Information given Start Marker

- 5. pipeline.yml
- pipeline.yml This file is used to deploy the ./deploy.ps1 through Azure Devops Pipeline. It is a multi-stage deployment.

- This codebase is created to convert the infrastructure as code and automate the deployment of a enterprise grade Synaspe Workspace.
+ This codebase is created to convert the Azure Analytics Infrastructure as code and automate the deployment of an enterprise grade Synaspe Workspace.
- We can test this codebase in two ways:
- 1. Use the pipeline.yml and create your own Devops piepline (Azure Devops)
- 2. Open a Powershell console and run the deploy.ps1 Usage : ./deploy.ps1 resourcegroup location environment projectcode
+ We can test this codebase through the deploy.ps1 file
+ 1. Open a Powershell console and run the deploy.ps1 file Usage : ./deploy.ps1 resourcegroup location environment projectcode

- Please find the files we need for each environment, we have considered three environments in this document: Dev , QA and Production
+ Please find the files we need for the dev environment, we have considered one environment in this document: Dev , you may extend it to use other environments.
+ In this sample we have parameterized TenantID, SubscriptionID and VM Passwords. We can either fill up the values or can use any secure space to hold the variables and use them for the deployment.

Information given End Marker
Information given Start Marker

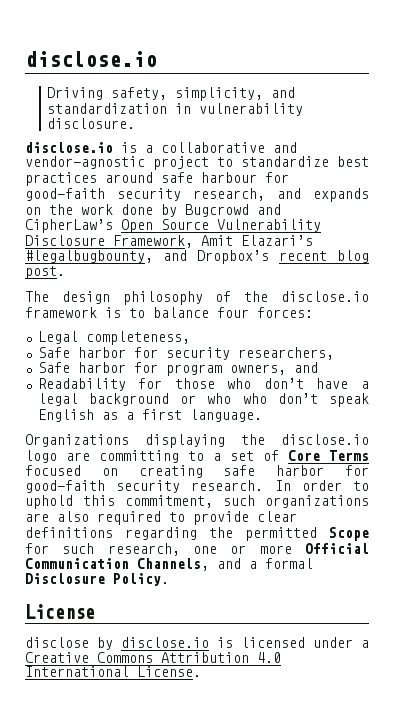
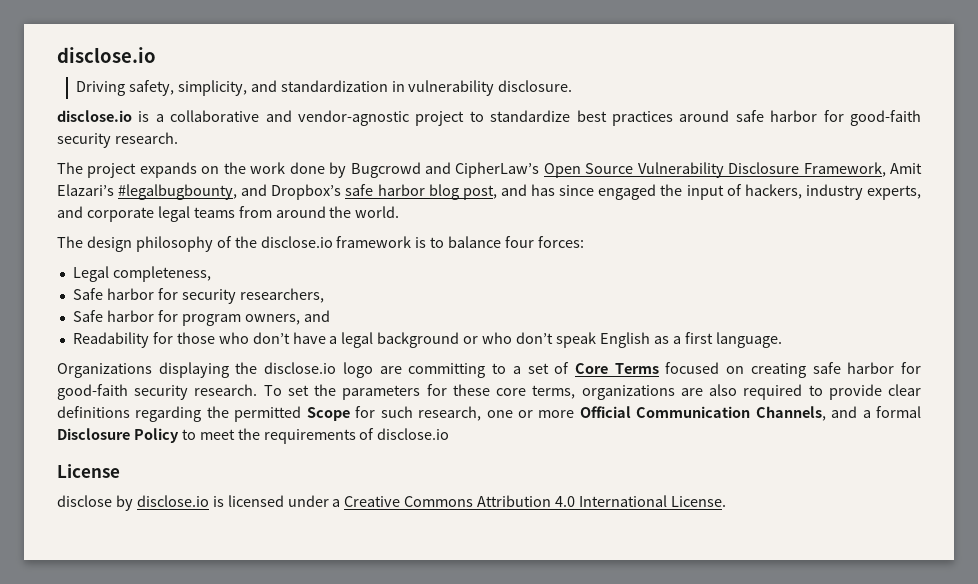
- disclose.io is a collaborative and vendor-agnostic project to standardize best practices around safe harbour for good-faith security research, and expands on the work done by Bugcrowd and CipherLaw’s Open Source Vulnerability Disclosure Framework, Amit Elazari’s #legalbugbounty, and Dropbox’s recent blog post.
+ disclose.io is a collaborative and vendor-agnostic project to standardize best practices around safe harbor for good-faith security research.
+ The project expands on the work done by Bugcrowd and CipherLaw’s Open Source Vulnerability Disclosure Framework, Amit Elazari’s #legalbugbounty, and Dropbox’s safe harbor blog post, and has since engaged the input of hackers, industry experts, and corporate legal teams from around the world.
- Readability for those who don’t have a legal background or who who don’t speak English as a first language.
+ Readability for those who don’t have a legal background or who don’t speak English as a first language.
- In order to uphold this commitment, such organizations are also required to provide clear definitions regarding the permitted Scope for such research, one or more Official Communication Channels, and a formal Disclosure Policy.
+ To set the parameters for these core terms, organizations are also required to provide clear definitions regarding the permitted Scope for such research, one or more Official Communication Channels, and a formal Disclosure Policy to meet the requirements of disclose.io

Information given End Marker
Information given Start Marker

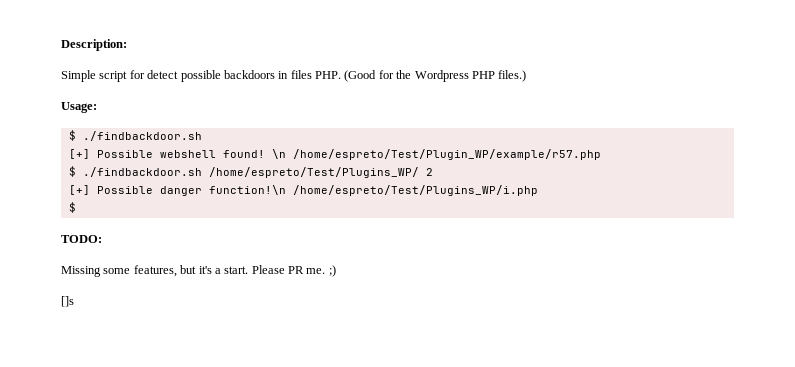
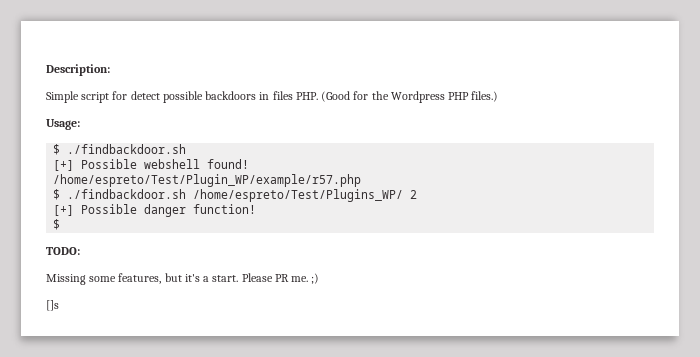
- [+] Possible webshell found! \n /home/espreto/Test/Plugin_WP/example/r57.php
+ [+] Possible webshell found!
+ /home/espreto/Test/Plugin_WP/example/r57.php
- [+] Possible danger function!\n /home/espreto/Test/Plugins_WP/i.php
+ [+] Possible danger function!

Information given End Marker

**Work to complete**
Using the listing above, report each line that mentions the word "Powershell".

**Result for this exercise**
- 2. Open a Powershell console and run the deploy.ps1 Usage : ./deploy.ps1 resourcegroup location environment projectcode
+ 1. Open a Powershell console and run the deploy.ps1 file Usage : ./deploy.ps1 resourcegroup location environment projectcode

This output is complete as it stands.